I am not taking the Lord’s name in Vain, I am merely Heaving a suggesting towords him. A 6’, 200lb suggestion!!!
I come home from school, to see, that not my mother is not waiting patiently for me. I walk in the door, and sense it is wrong, to ask aloud, where my mother’s gone. I run to down the hall, and My dad’s fucking asleep. I ask where my mother is, and he replies grumpily and all, “I don’t know”. I say, OK, and pop “3 kings into the VCR”.
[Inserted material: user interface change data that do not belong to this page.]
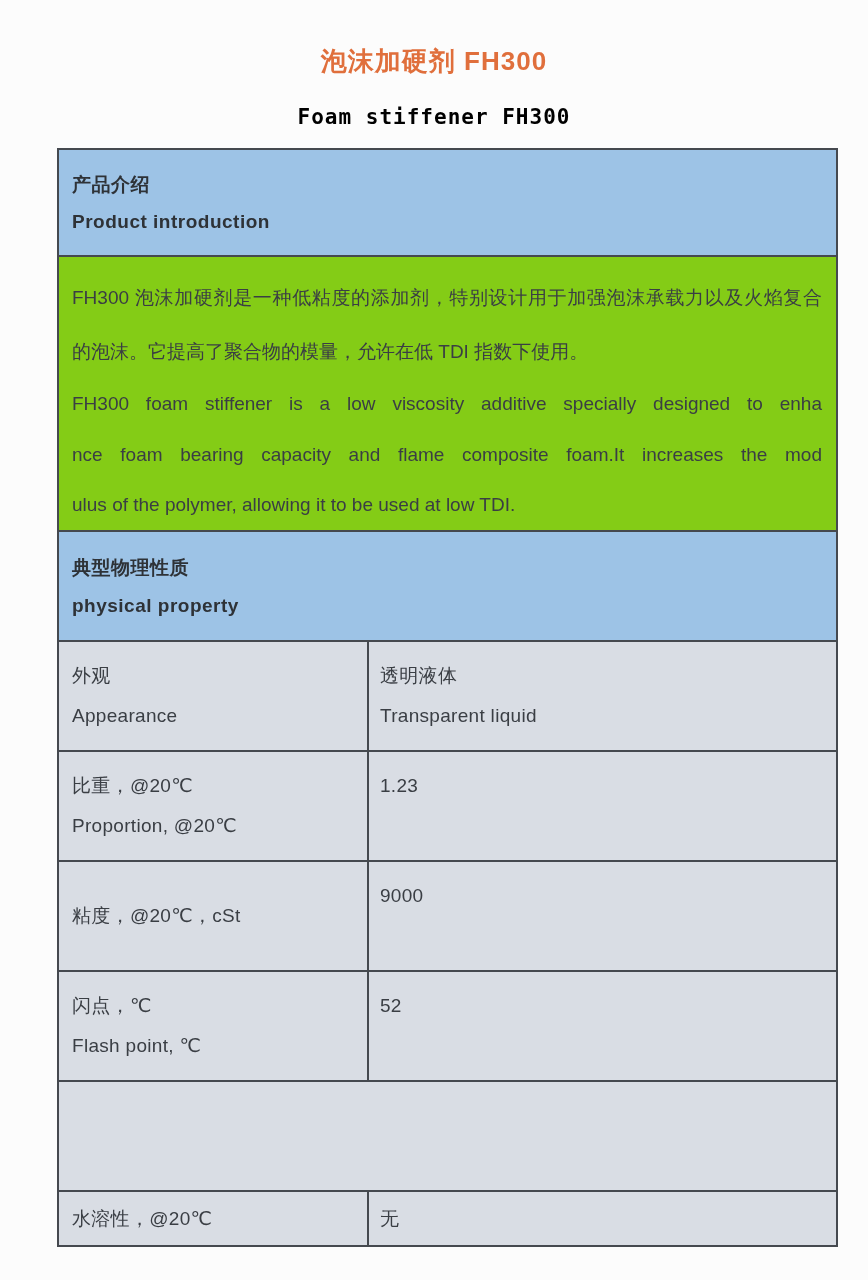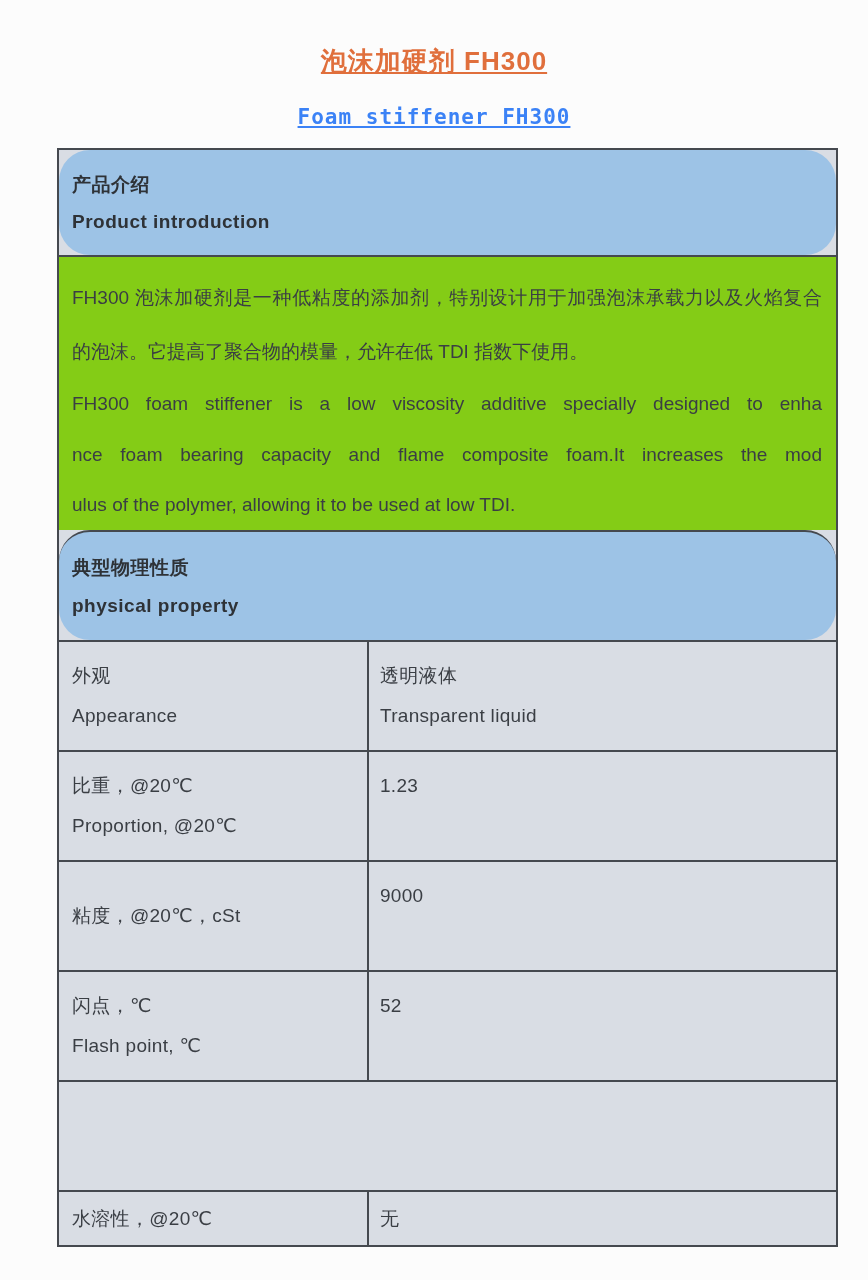--- a/index.html
+++ b/index.html
@@ -18,7 +18,6 @@
     font-size: 26px; font-weight: bold;
     color: #e06f3c;
     letter-spacing: 1px;
-    text-decoration: underline;
   }
   .title-en {
     position: absolute; top: 105px; left: 0; width: 100%;

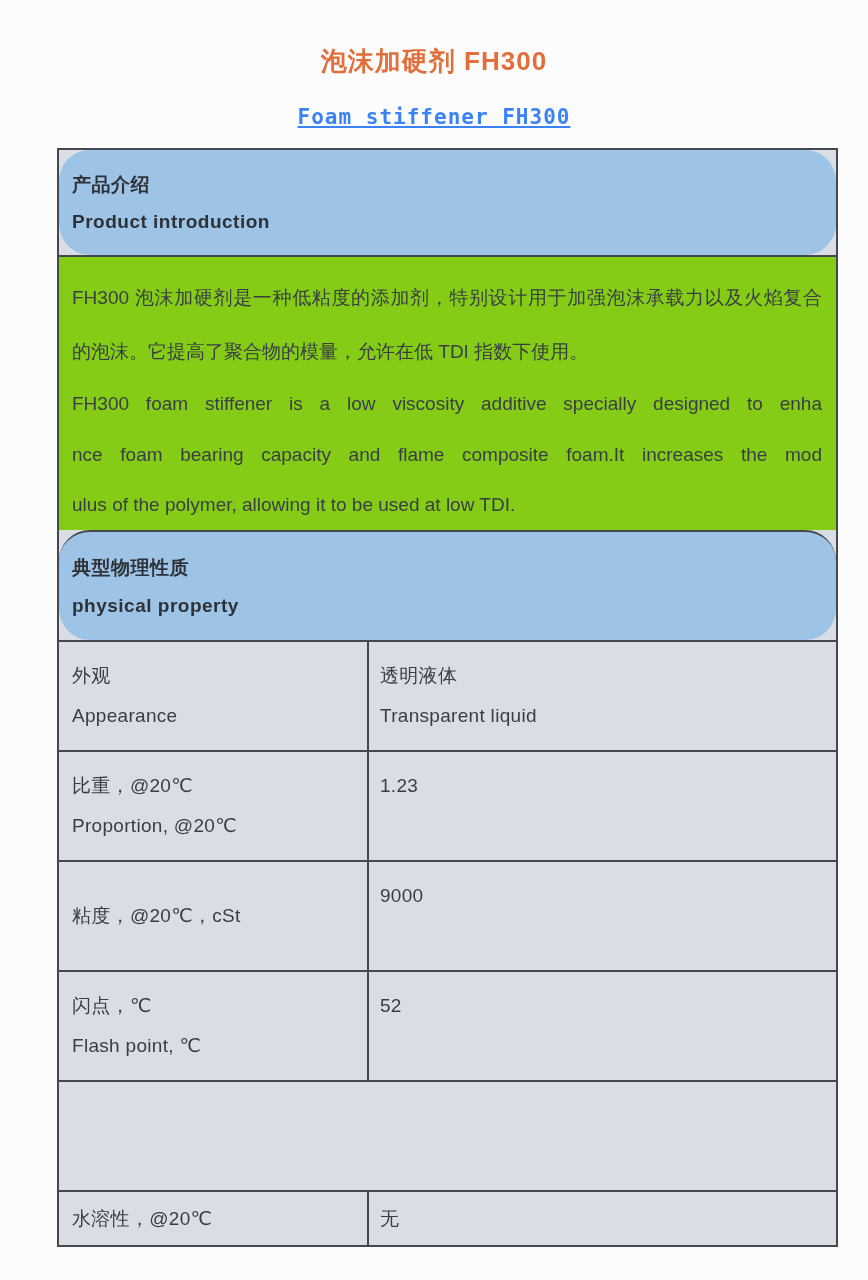--- a/index.html
+++ b/index.html
@@ -24,9 +24,8 @@
     text-align: center;
     font-family: "DejaVu Sans Mono", "Liberation Mono", monospace;
     font-size: 21px; font-weight: bold;
-    color: #3b82f6;
+    color: #000000;
     letter-spacing: 1px;
-    text-decoration: underline;
   }
 
   

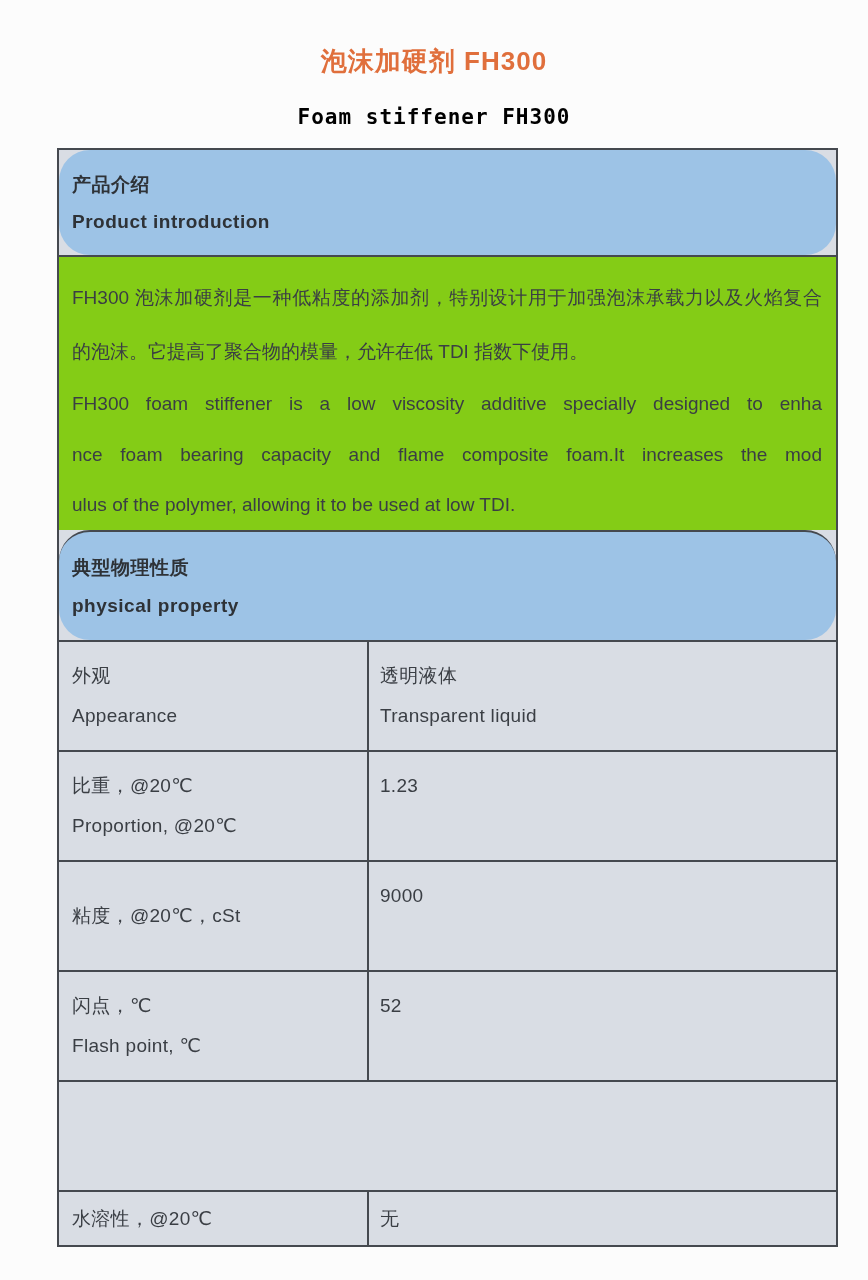--- a/index.html
+++ b/index.html
@@ -41,7 +41,6 @@
     background: #9dc3e6;
     display: flex; flex-direction: column; justify-content: space-around;
     padding: 16px 0 16px 13px;
-    border-radius: 31px;
   }
   .section-header .h-line {
     font-size: 19px; font-weight: bold; color: #2e3237;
about, 30 minutes later, who is to call, but my mother, and she sounds like she’s about to ball! I ask her what’s wrong, and why she’s not at home, and she says, “I’m sorry hon, but I got home and your father started yelling at me, and swearing, and I was scared for my life. he punched the refrigerator withall of his might. I’ve never sworn in front of my mother, but I said, “that God-Damned Cock-sucking MOTHERFUCKR!!!” she said, I’m sorry dear, that yo uare so upset, but please of please boy, do not fret.” I told her that I’m gonna kick his ass". I then asked her the whole story, and she said that she cam home, and the above happened. I was wondering if my father was an alcoholi for a while not, and tonight I am confirmed of my beliefs.
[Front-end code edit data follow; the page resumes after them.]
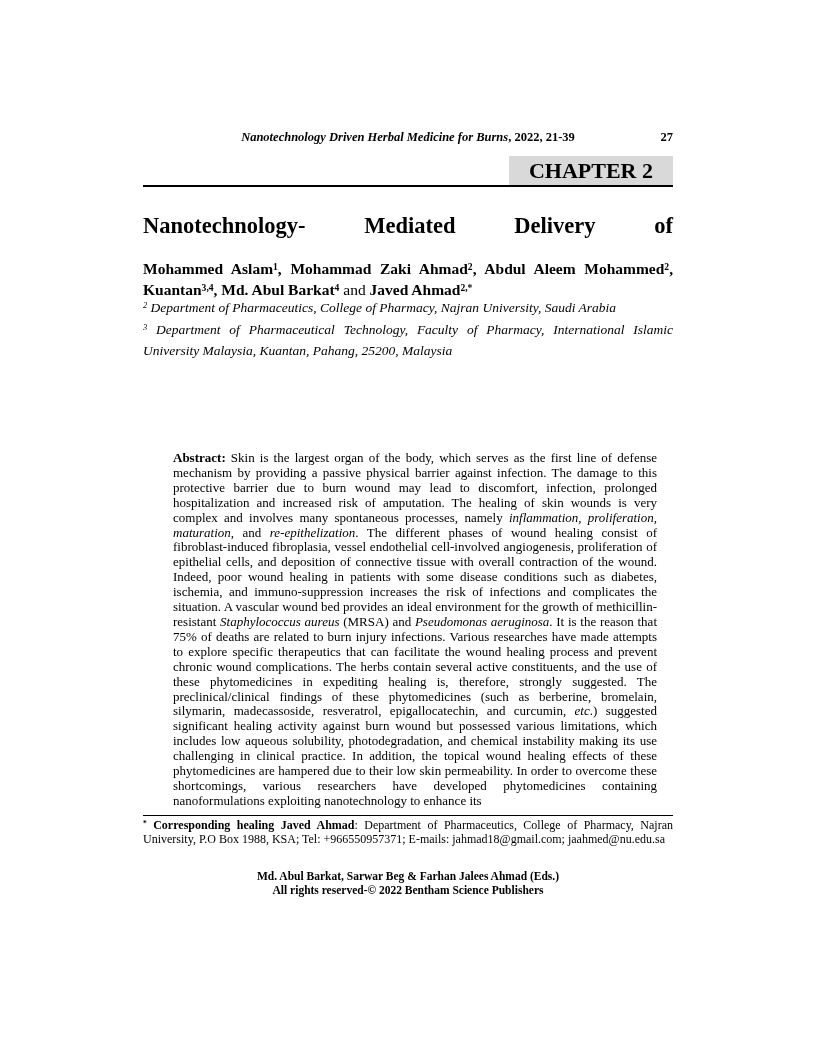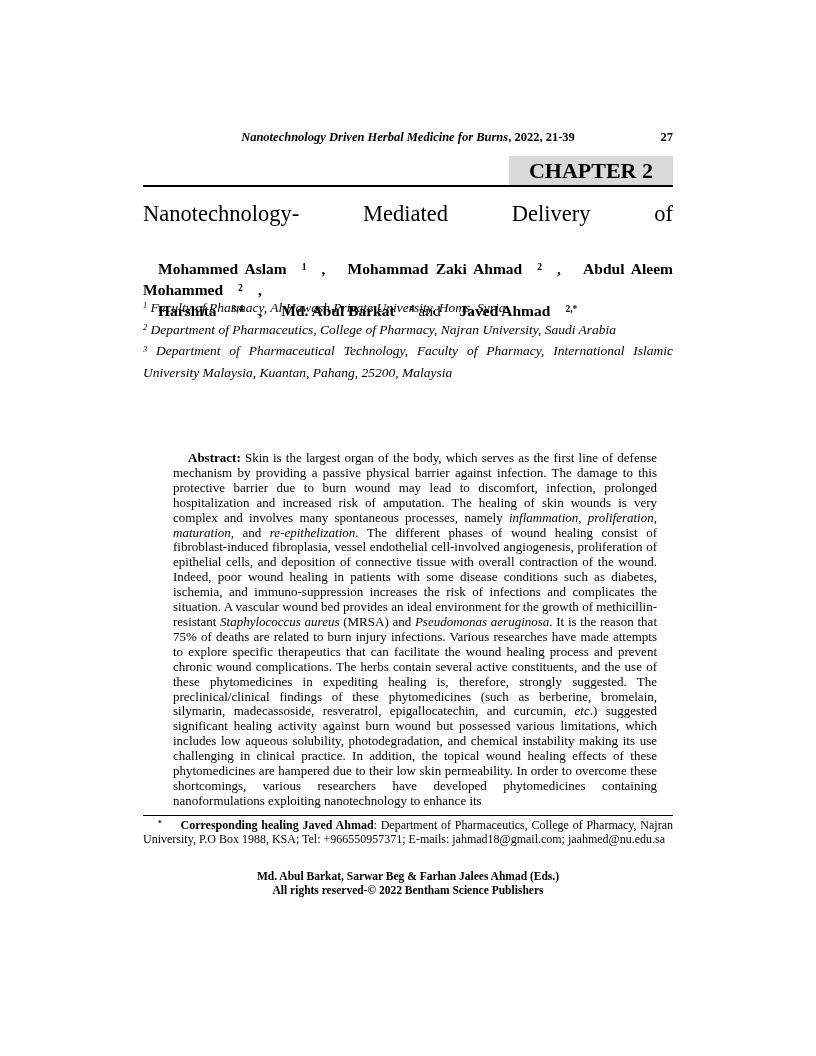--- a/index.html
+++ b/index.html
@@ -30,7 +30,7 @@
 
   .rule { top: 185px; height: 0; border-top: 2px solid #000; }
 
-  .title { top: 200px; font-size: 22.5px; line-height: 27px; font-weight: normal; }
+  .title { top: 212px; font-size: 22.5px; line-height: 27px; font-weight: bold; }
   .jl { text-align: justify; text-align-last: justify; }
 
   .authors { top: 258px; font-size: 15.5px; line-height: 21px; }

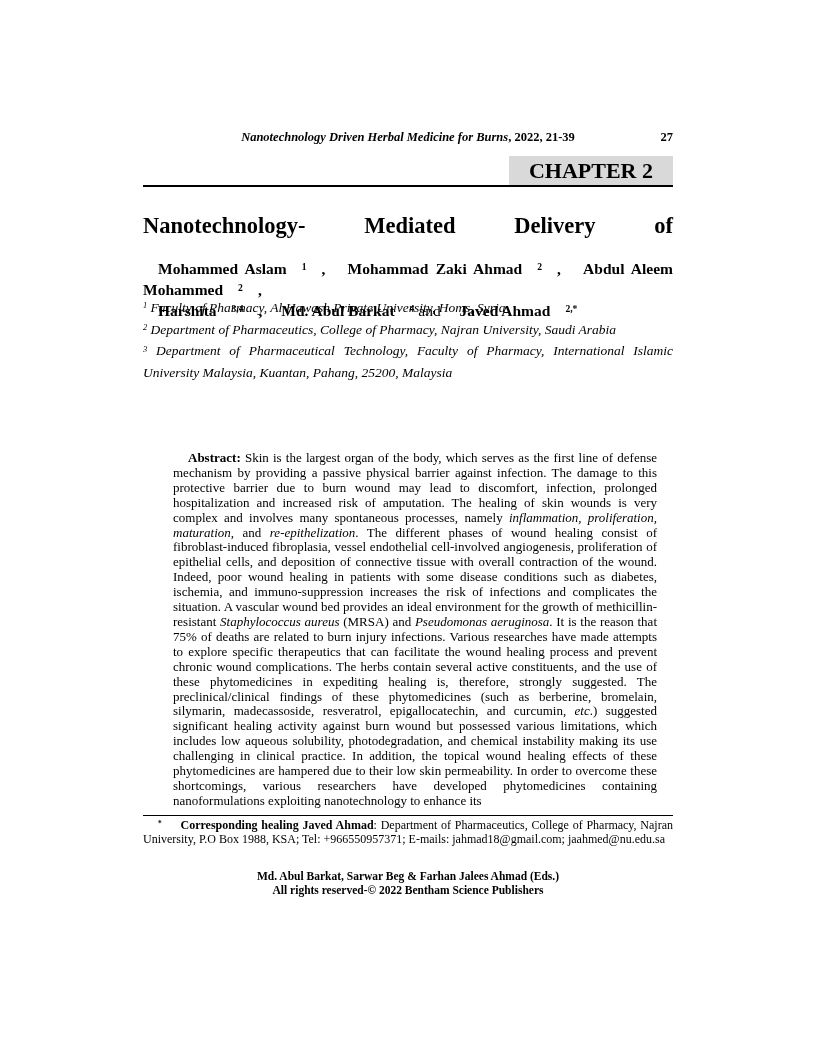--- a/index.html
+++ b/index.html
@@ -13,7 +13,7 @@
   }
   .abs { position: absolute; left: 143px; width: 530px; }
 
-  .b { font-weight: bold; margin-left: 15px; }
+  .b { font-weight: bold; }
   .i { font-style: italic; }
   sup { font-size: 0.62em; line-height: 0; position: relative; top: -0.45em; vertical-align: baseline; }
 

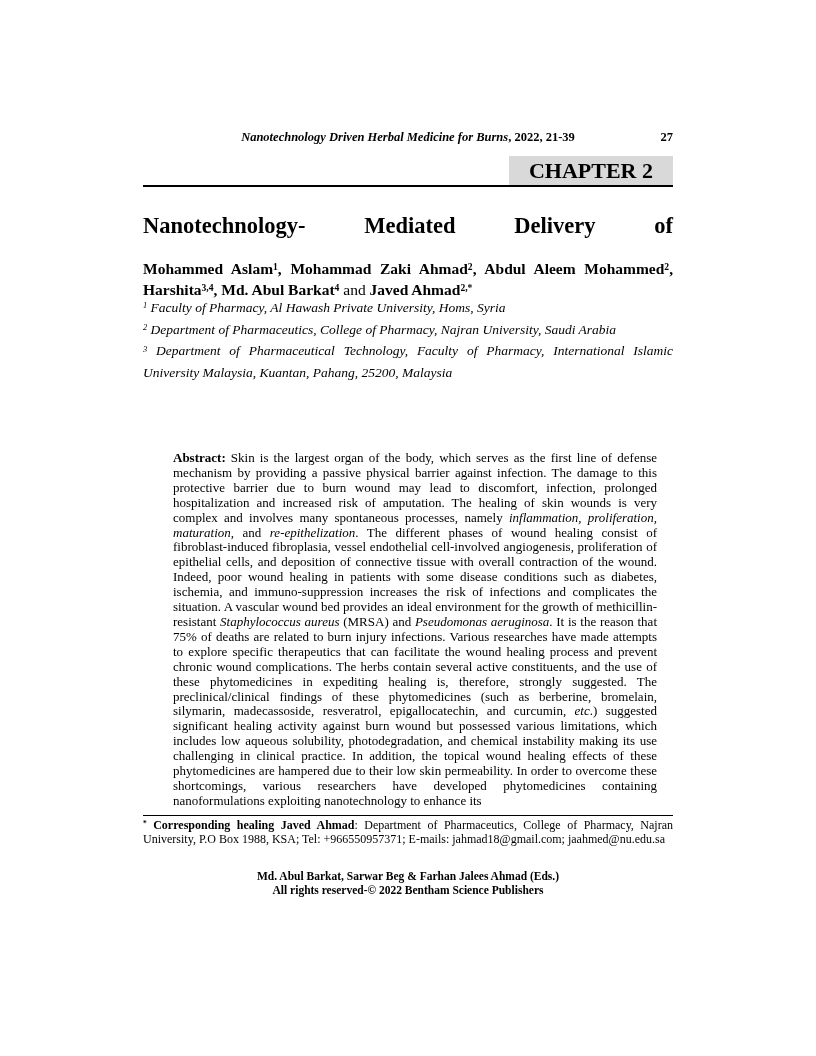--- a/index.html
+++ b/index.html
@@ -70,7 +70,7 @@
 
   <div class="abs authors">
     <div class="jl"><span class="b">Mohammed Aslam</span><sup class="b">1</sup><span class="b">, </span><span class="b">Mohammad Zaki Ahmad</span><sup class="b">2</sup><span class="b">, </span><span class="b">Abdul Aleem Mohammed</span><sup class="b">2</sup><span class="b">,</span></div>
-    <div><span class="b">Harshita</span><sup class="b">3,4</sup><span class="b">, </span><span class="b">Md. Abul Barkat</span><sup class="b">4</sup><span> and </span><span class="b">Javed Ahmad</span><sup class="b">2,*</sup></div>
+    <div><span class="b">Kuantan</span><sup class="b">3,4</sup><span class="b">, </span><span class="b">Md. Abul Barkat</span><sup class="b">4</sup><span> and </span><span class="b">Javed Ahmad</span><sup class="b">2,*</sup></div>
   </div>
 
   <div class="abs affiliations">

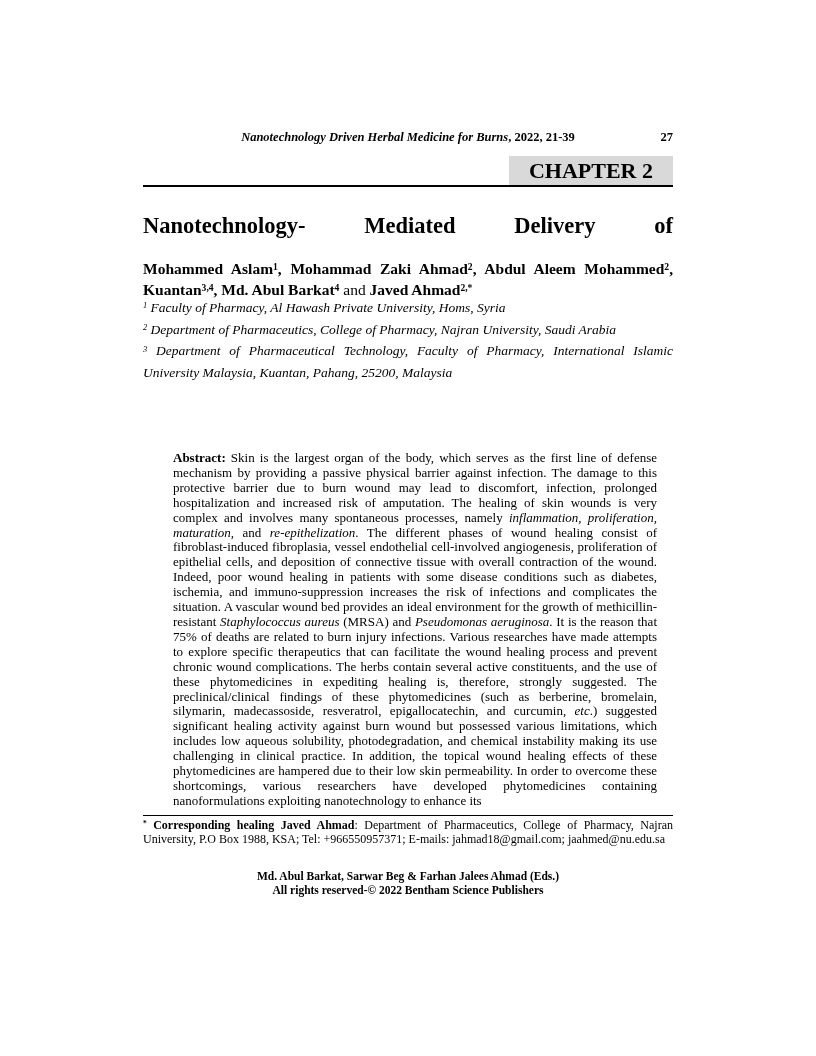--- a/index.html
+++ b/index.html
@@ -74,7 +74,6 @@
   </div>
 
   <div class="abs affiliations">
-      <div class="affiliation"><sup>1</sup><span> Faculty of Pharmacy, Al Hawash Private University, Homs, Syria</span></div>
       <div class="affiliation"><sup>2</sup><span> Department of Pharmaceutics, College of Pharmacy, Najran University, Saudi Arabia</span></div>
       <div class="affiliation"><sup>3</sup><span> Department of Pharmaceutical Technology, Faculty of Pharmacy, International Islamic University Malaysia, Kuantan, Pahang, 25200, Malaysia</span></div>
     </div>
I WAS SO PISSED, and still am, my hands are shaking, and my palms feel like clams. I was SOO Pissed, that I ripped a TV GUIDE in half. (binding to paper) and then a Reader’s digest, from end-end. I then found all of his beer. Brought it outside, Shook the cans up one by one, and threw them at trees. I broke every single one of them.
I went back inside, and and thought what the Hell, better make some shrine of alcohol. so I took the TVGUIDE and the Reader’s Digest too, and set them on the counter-top, with a cute little note, that says
“The work of Adam Brown in anger, for being deceited, cheated, and wronged”.
I took the now-empty beer case, set it on the counter-top with a 20 dollar bill on top, and a note too, that read
“Dad, Here is $20 for the pants”(my father bought me 2 par of pants the other day)", and the Devil (Alcohol. It is out, scattered, frozen, and smashed in the woods where it can no longer harm anyone.
DO NOT BUY ALCOHOL WITH THIS 20 DOLLARS!
sorry, had to vent.
thank you for reading, if you read this last post, put a smiley face before your post. (I need to get cheered up, and all.)